Records excerpted from a collection

- Opening Delimiter -

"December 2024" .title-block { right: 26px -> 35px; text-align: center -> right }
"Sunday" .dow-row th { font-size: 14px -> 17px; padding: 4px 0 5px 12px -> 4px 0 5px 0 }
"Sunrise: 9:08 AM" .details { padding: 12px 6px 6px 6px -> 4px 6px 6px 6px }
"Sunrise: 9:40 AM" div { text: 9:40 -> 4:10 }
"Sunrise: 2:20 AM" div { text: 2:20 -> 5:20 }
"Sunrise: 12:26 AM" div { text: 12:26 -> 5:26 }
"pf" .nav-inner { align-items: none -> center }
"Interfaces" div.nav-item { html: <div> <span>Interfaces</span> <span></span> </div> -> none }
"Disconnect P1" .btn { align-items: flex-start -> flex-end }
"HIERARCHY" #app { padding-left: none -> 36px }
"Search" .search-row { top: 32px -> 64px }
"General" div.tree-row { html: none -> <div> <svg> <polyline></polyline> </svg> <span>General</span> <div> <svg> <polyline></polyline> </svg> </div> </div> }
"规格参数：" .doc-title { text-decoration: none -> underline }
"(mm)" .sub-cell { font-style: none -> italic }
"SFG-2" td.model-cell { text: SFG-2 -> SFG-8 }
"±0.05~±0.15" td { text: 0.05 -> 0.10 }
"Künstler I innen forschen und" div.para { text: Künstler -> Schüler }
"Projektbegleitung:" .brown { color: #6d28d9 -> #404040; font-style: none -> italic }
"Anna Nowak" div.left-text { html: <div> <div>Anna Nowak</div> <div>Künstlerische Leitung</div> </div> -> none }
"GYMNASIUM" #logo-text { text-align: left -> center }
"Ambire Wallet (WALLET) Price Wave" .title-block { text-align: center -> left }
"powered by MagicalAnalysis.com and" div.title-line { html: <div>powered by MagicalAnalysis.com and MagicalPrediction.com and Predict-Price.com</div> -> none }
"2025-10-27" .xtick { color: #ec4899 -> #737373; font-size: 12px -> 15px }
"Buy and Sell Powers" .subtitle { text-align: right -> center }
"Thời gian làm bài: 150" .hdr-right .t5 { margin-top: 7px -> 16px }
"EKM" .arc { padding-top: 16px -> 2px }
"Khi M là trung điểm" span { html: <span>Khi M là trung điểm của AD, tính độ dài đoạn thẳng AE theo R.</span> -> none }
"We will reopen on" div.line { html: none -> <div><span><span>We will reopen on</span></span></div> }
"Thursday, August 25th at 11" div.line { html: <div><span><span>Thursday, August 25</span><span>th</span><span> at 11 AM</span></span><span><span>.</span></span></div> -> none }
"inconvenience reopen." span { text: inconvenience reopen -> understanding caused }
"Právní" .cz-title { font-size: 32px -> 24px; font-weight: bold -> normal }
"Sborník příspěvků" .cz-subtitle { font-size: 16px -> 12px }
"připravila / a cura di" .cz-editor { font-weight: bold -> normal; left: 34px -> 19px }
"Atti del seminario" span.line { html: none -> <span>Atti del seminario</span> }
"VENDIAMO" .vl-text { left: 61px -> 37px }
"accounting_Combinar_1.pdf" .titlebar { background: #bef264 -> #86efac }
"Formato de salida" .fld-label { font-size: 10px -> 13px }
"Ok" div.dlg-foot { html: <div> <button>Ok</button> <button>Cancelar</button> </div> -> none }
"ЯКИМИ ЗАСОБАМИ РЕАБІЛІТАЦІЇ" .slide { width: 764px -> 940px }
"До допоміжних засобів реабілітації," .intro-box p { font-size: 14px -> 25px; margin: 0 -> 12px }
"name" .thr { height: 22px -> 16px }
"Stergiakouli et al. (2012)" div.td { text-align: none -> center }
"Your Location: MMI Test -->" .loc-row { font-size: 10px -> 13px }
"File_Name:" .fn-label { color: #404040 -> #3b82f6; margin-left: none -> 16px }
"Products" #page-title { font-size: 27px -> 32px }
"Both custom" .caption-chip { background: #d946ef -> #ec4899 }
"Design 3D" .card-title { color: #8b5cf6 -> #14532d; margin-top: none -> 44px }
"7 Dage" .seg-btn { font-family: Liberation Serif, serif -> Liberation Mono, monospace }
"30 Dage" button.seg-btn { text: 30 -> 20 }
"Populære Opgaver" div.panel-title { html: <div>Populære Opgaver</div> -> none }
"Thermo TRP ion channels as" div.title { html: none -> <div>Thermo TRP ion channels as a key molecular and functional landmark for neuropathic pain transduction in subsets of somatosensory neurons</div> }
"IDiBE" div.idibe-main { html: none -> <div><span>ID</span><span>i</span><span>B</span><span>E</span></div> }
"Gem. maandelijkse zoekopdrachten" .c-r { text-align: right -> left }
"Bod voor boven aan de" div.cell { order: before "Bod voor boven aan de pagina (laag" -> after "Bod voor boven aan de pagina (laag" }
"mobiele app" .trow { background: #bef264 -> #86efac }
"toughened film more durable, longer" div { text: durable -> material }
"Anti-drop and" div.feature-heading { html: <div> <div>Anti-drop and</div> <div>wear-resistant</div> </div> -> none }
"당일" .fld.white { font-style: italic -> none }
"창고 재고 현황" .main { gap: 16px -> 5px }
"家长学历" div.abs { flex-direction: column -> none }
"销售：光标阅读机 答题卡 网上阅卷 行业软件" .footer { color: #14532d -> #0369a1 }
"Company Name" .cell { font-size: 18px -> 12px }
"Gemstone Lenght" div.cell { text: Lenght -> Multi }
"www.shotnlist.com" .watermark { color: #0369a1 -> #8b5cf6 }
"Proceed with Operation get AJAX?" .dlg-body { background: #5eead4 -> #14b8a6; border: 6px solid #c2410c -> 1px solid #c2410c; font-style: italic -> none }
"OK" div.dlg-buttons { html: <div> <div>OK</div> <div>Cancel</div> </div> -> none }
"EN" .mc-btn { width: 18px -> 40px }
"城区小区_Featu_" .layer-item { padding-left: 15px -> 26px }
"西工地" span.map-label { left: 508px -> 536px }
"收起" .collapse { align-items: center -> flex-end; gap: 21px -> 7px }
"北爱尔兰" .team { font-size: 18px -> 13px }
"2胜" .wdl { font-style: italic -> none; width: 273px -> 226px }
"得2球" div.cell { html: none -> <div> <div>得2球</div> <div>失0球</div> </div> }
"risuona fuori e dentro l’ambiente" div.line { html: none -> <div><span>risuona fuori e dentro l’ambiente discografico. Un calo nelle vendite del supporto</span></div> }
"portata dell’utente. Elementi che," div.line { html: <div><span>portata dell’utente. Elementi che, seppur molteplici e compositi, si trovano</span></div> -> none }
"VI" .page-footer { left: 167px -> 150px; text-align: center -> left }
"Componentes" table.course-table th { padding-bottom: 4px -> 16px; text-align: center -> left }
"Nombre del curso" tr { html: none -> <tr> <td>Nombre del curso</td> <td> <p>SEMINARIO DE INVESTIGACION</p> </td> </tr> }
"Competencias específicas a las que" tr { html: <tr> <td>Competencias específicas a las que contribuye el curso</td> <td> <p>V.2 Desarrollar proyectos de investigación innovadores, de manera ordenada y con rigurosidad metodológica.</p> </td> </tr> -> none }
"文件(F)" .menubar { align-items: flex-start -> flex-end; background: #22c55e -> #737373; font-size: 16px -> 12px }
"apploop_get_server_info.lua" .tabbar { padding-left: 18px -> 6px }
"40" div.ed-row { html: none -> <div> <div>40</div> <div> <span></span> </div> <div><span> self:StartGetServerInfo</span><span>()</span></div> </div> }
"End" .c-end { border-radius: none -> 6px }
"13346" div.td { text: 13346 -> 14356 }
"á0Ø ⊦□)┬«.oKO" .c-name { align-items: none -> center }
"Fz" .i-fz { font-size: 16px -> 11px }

- Closing Delimiter -

◆ Task item: Each entry above should be restated exactly as supplied.

◆ Written answer:
"December 2024" .title-block { right: 26px -> 35px; text-align: center -> right }
"Sunday" .dow-row th { font-size: 14px -> 17px; padding: 4px 0 5px 12px -> 4px 0 5px 0 }
"Sunrise: 9:08 AM" .details { padding: 12px 6px 6px 6px -> 4px 6px 6px 6px }
"Sunrise: 9:40 AM" div { text: 9:40 -> 4:10 }
"Sunrise: 2:20 AM" div { text: 2:20 -> 5:20 }
"Sunrise: 12:26 AM" div { text: 12:26 -> 5:26 }
"pf" .nav-inner { align-items: none -> center }
"Interfaces" div.nav-item { html: <div> <span>Interfaces</span> <span></span> </div> -> none }
"Disconnect P1" .btn { align-items: flex-start -> flex-end }
"HIERARCHY" #app { padding-left: none -> 36px }
"Search" .search-row { top: 32px -> 64px }
"General" div.tree-row { html: none -> <div> <svg> <polyline></polyline> </svg> <span>General</span> <div> <svg> <polyline></polyline> </svg> </div> </div> }
"规格参数：" .doc-title { text-decoration: none -> underline }
"(mm)" .sub-cell { font-style: none -> italic }
"SFG-2" td.model-cell { text: SFG-2 -> SFG-8 }
"±0.05~±0.15" td { text: 0.05 -> 0.10 }
"Künstler I innen forschen und" div.para { text: Künstler -> Schüler }
"Projektbegleitung:" .brown { color: #6d28d9 -> #404040; font-style: none -> italic }
"Anna Nowak" div.left-text { html: <div> <div>Anna Nowak</div> <div>Künstlerische Leitung</div> </div> -> none }
"GYMNASIUM" #logo-text { text-align: left -> center }
"Ambire Wallet (WALLET) Price Wave" .title-block { text-align: center -> left }
"powered by MagicalAnalysis.com and" div.title-line { html: <div>powered by MagicalAnalysis.com and MagicalPrediction.com and Predict-Price.com</div> -> none }
"2025-10-27" .xtick { color: #ec4899 -> #737373; font-size: 12px -> 15px }
"Buy and Sell Powers" .subtitle { text-align: right -> center }
"Thời gian làm bài: 150" .hdr-right .t5 { margin-top: 7px -> 16px }
"EKM" .arc { padding-top: 16px -> 2px }
"Khi M là trung điểm" span { html: <span>Khi M là trung điểm của AD, tính độ dài đoạn thẳng AE theo R.</span> -> none }
"We will reopen on" div.line { html: none -> <div><span><span>We will reopen on</span></span></div> }
"Thursday, August 25th at 11" div.line { html: <div><span><span>Thursday, August 25</span><span>th</span><span> at 11 AM</span></span><span><span>.</span></span></div> -> none }
"inconvenience reopen." span { text: inconvenience reopen -> understanding caused }
"Právní" .cz-title { font-size: 32px -> 24px; font-weight: bold -> normal }
"Sborník příspěvků" .cz-subtitle { font-size: 16px -> 12px }
"připravila / a cura di" .cz-editor { font-weight: bold -> normal; left: 34px -> 19px }
"Atti del seminario" span.line { html: none -> <span>Atti del seminario</span> }
"VENDIAMO" .vl-text { left: 61px -> 37px }
"accounting_Combinar_1.pdf" .titlebar { background: #bef264 -> #86efac }
"Formato de salida" .fld-label { font-size: 10px -> 13px }
"Ok" div.dlg-foot { html: <div> <button>Ok</button> <button>Cancelar</button> </div> -> none }
"ЯКИМИ ЗАСОБАМИ РЕАБІЛІТАЦІЇ" .slide { width: 764px -> 940px }
"До допоміжних засобів реабілітації," .intro-box p { font-size: 14px -> 25px; margin: 0 -> 12px }
"name" .thr { height: 22px -> 16px }
"Stergiakouli et al. (2012)" div.td { text-align: none -> center }
"Your Location: MMI Test -->" .loc-row { font-size: 10px -> 13px }
"File_Name:" .fn-label { color: #404040 -> #3b82f6; margin-left: none -> 16px }
"Products" #page-title { font-size: 27px -> 32px }
"Both custom" .caption-chip { background: #d946ef -> #ec4899 }
"Design 3D" .card-title { color: #8b5cf6 -> #14532d; margin-top: none -> 44px }
"7 Dage" .seg-btn { font-family: Liberation Serif, serif -> Liberation Mono, monospace }
"30 Dage" button.seg-btn { text: 30 -> 20 }
"Populære Opgaver" div.panel-title { html: <div>Populære Opgaver</div> -> none }
"Thermo TRP ion channels as" div.title { html: none -> <div>Thermo TRP ion channels as a key molecular and functional landmark for neuropathic pain transduction in subsets of somatosensory neurons</div> }
"IDiBE" div.idibe-main { html: none -> <div><span>ID</span><span>i</span><span>B</span><span>E</span></div> }
"Gem. maandelijkse zoekopdrachten" .c-r { text-align: right -> left }
"Bod voor boven aan de" div.cell { order: before "Bod voor boven aan de pagina (laag" -> after "Bod voor boven aan de pagina (laag" }
"mobiele app" .trow { background: #bef264 -> #86efac }
"toughened film more durable, longer" div { text: durable -> material }
"Anti-drop and" div.feature-heading { html: <div> <div>Anti-drop and</div> <div>wear-resistant</div> </div> -> none }
"당일" .fld.white { font-style: italic -> none }
"창고 재고 현황" .main { gap: 16px -> 5px }
"家长学历" div.abs { flex-direction: column -> none }
"销售：光标阅读机 答题卡 网上阅卷 行业软件" .footer { color: #14532d -> #0369a1 }
"Company Name" .cell { font-size: 18px -> 12px }
"Gemstone Lenght" div.cell { text: Lenght -> Multi }
"www.shotnlist.com" .watermark { color: #0369a1 -> #8b5cf6 }
"Proceed with Operation get AJAX?" .dlg-body { background: #5eead4 -> #14b8a6; border: 6px solid #c2410c -> 1px solid #c2410c; font-style: italic -> none }
"OK" div.dlg-buttons { html: <div> <div>OK</div> <div>Cancel</div> </div> -> none }
"EN" .mc-btn { width: 18px -> 40px }
"城区小区_Featu_" .layer-item { padding-left: 15px -> 26px }
"西工地" span.map-label { left: 508px -> 536px }
"收起" .collapse { align-items: center -> flex-end; gap: 21px -> 7px }
"北爱尔兰" .team { font-size: 18px -> 13px }
"2胜" .wdl { font-style: italic -> none; width: 273px -> 226px }
"得2球" div.cell { html: none -> <div> <div>得2球</div> <div>失0球</div> </div> }
"risuona fuori e dentro l’ambiente" div.line { html: none -> <div><span>risuona fuori e dentro l’ambiente discografico. Un calo nelle vendite del supporto</span></div> }
"portata dell’utente. Elementi che," div.line { html: <div><span>portata dell’utente. Elementi che, seppur molteplici e compositi, si trovano</span></div> -> none }
"VI" .page-footer { left: 167px -> 150px; text-align: center -> left }
"Componentes" table.course-table th { padding-bottom: 4px -> 16px; text-align: center -> left }
"Nombre del curso" tr { html: none -> <tr> <td>Nombre del curso</td> <td> <p>SEMINARIO DE INVESTIGACION</p> </td> </tr> }
"Competencias específicas a las que" tr { html: <tr> <td>Competencias específicas a las que contribuye el curso</td> <td> <p>V.2 Desarrollar proyectos de investigación innovadores, de manera ordenada y con rigurosidad metodológica.</p> </td> </tr> -> none }
"文件(F)" .menubar { align-items: flex-start -> flex-end; background: #22c55e -> #737373; font-size: 16px -> 12px }
"apploop_get_server_info.lua" .tabbar { padding-left: 18px -> 6px }
"40" div.ed-row { html: none -> <div> <div>40</div> <div> <span></span> </div> <div><span> self:StartGetServerInfo</span><span>()</span></div> </div> }
"End" .c-end { border-radius: none -> 6px }
"13346" div.td { text: 13346 -> 14356 }
"á0Ø ⊦□)┬«.oKO" .c-name { align-items: none -> center }
"Fz" .i-fz { font-size: 16px -> 11px }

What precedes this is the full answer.